Les chiffres récents confirment la vitalité du marché du travail formel. En juin 2025, 7 212 nouveaux emplois ont été enregistrés dans le secteur privé moderne, principalement dans le commerce, le BTP et l’industrie manufacturière. Le chômage adulte reste contenu à 2 %, tandis que le taux strict mesuré par enquête demeure inférieur à 3 %.

À première lecture, l’économie semble proche du plein emploi.Mais les indicateurs élargis nuancent cette perception : le taux combiné chômage, sous-emploi et main-d’œuvre potentielle atteint encore 21,3 %. Autrement dit, l’emploi existe, mais il reste souvent peu qualifié ou faiblement productif.

Un déficit de compétences dès le primaire

Le rapport sur le capital humain de la banque mondiale met en lumière une contrainte plus profonde :

  • 80 % des enfants ne savent pas lire et comprendre un texte simple à 10 ans
  • Le taux d’alphabétisation des jeunes (15-24 ans) plafonne à 67 %
  • La scolarisation préscolaire reste limitée à 11 %

Ces indicateurs traduisent une faiblesse structurelle de l’accumulation de compétences fondamentales.

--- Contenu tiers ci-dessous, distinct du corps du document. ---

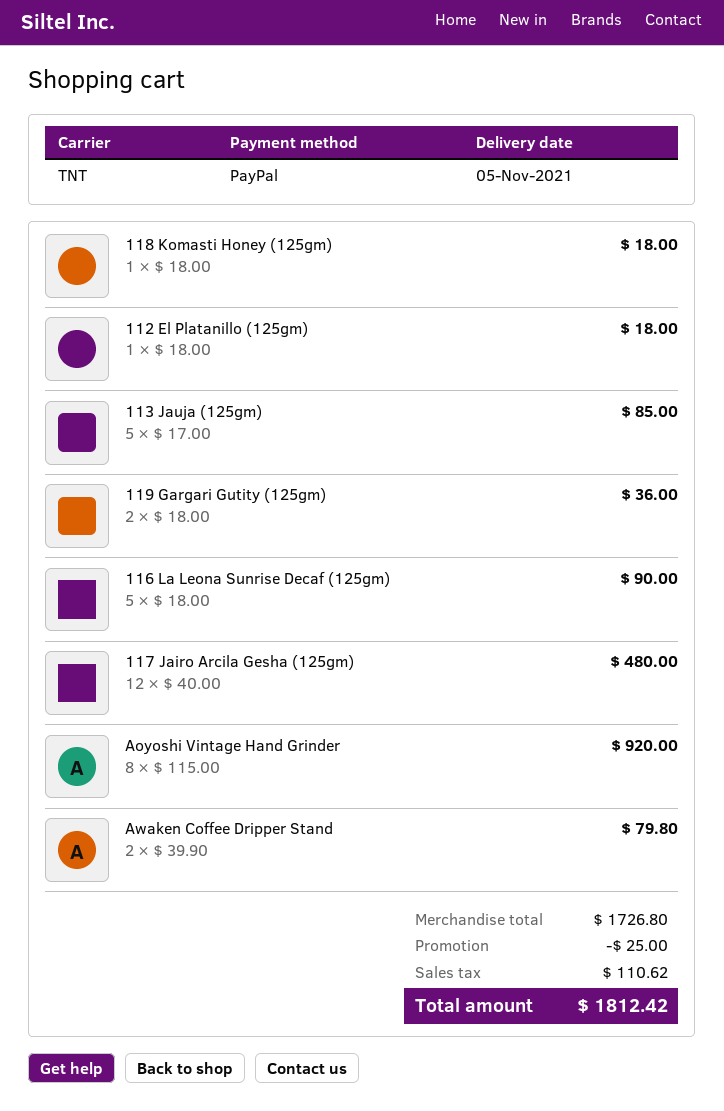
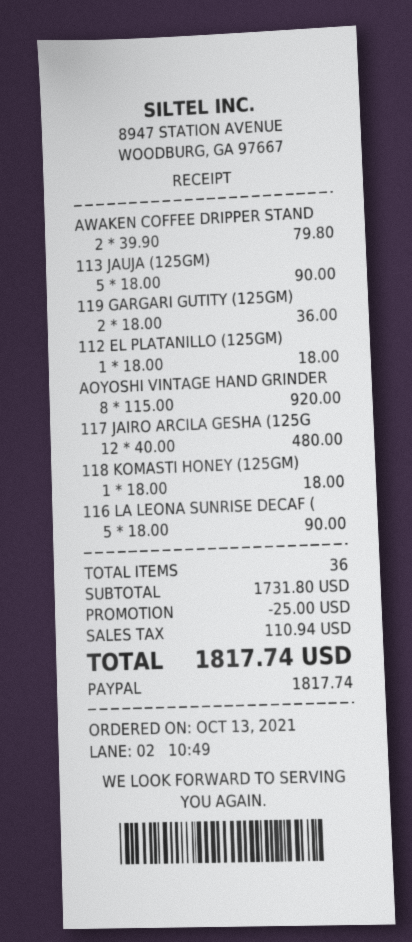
113 Jauja (125gm): 5 x 17.00 = 85.00 -> 5 x 18.00 = 90.00
subtotal: 1726.80 -> 1731.80
tax: 110.62 -> 110.94
total: 1812.42 -> 1817.74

Or, dans une économie qui ambitionne une transformation industrielle, la qualité du capital humain devient déterminante.

Une contrainte productive

Dans les secteurs techniques — énergie, BTP, industrie manufacturière — la montée en gamme productive exige des compétences spécialisées. Or, le système éducatif peine à fournir en volume suffisant des profils adaptés aux standards industriels.

Résultat : les entreprises absorbent une partie du coût de la qualification. Centres internes de formation, partenariats avec les établissements techniques, certifications professionnelles propres au secteur deviennent progressivement la norme.

La CIE a structuré une académie interne pour ses métiers énergétiques. Le groupe Kaydan, via son École des Talents, a diplômé en 2025 plus de 200 jeunes dans les métiers du BTP, avec l’appui des pouvoirs publics et de partenaires internationaux. Ces initiatives traduisent un déplacement progressif du centre de gravité de la formation.

Une question de compétitivité

À mesure que la Côte d’Ivoire ambitionne une transformation industrielle plus poussée, la contrainte ne sera plus l’accès au capital financier, mais l’accès au capital humain qualifié.